Despite China’s progress in R&D spending, the country still lags behind the open-market economy average in measures of innovation quality. For example, in 2021 the payments China received for foreign use of its intellectual property only reached around one-seventh the average amount that an open-market economy receives when adjusted for GDP; that implies that Chinese intellectual property remains unattractive relative to that in other leading economies. China’s commercial aviation sector shows how China’s R&D spending doesn’t line up with the quality of its output: The sector has swallowed extensive amounts of capital and resources over the past twenty years with little to show for it.
A statist shift
China’s reform progress during Xi’s first two terms in other economic areas tracked by China Pathfinder has been lackluster. Furthermore, China’s progress toward market economy norms slowed in most areas, including innovation, in 2021. Beijing’s reforms to develop its financial system and boost market competitiveness have stagnated, and its openness to both portfolio and direct investment has decreased since 2020. The Twentieth Party Congress showed no signs of bucking this trend, especially since for the first time since 1989, the Politburo Standing Committee is entirely composed of loyalists to the party leader. This will have dangerous consequences for China’s long-term growth rate.

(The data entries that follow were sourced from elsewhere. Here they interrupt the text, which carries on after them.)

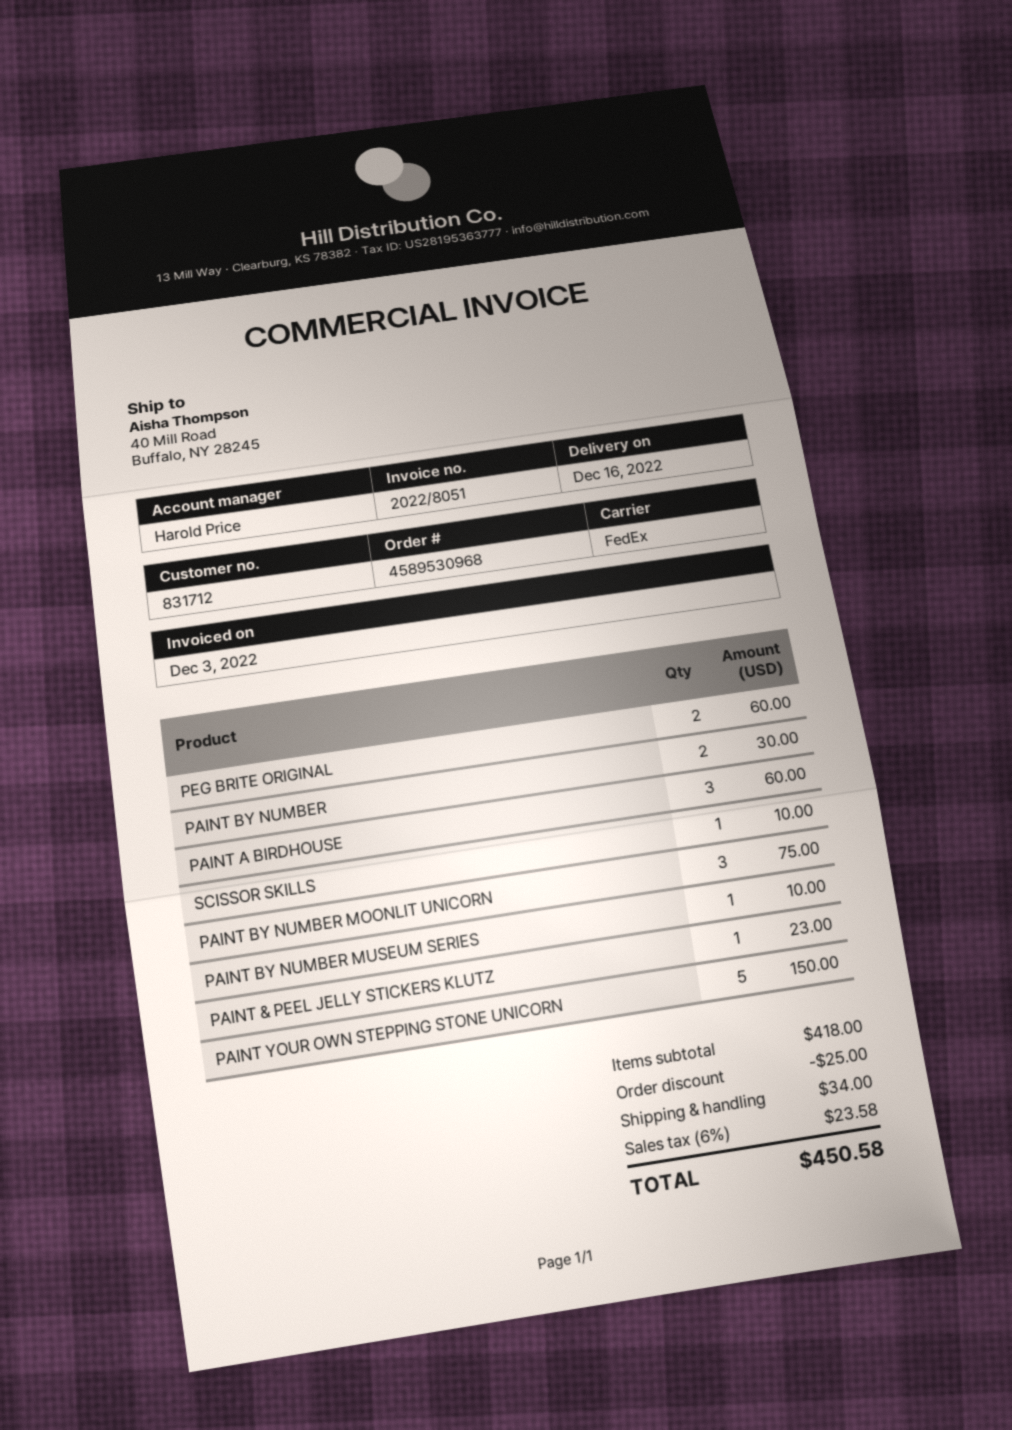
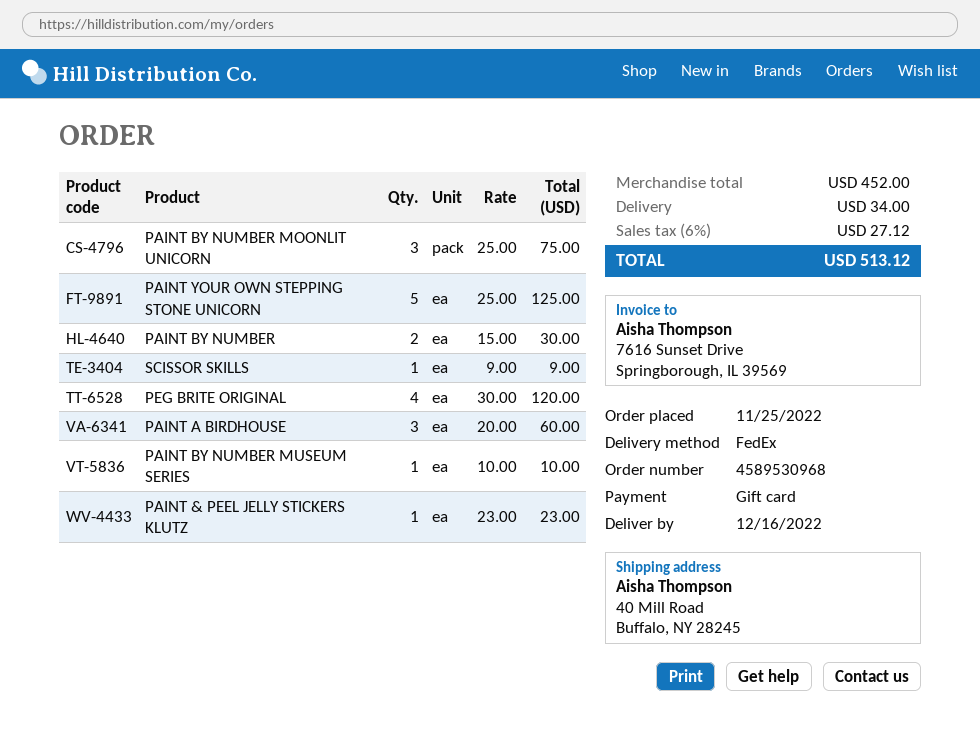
PEG BRITE ORIGINAL: 2 for 60.00 -> 4 for 120.00
SCISSOR SKILLS: 1 for 10.00 -> 1 for 9.00
PAINT YOUR OWN STEPPING STONE UNICORN: 5 for 150.00 -> 5 for 125.00
subtotal: 418.00 -> 452.00
discount: 25.00 -> none
tax: 6% = 23.58 -> 6% = 27.12
total: 450.58 -> 513.12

China’s market reforms should not be seen as concessions to the West. Rather, they are the bedrock of China’s own economic growth prospects. There is a chance the damage done to China’s GDP growth prospects by its property sector collapse and its adherence to its zero-COVID policies will compel Beijing to return to the pro-growth reform path the CCP outlined in 2013 but largely abandoned during Xi’s second term. Unfortunately, the fear—and the more likely outcome—is that Beijing will instead fall back on statist solutions that have defined the economic direction of the end of Xi’s second term. This could mean a long-term GDP growth rate of around 2 to 3 percent, which is a far cry from the 5 percent analysts forecasted prior to the pandemic. The result: a Chinese economy five trillion dollars smaller than projected by the end of the decade, with somber implications for global growth.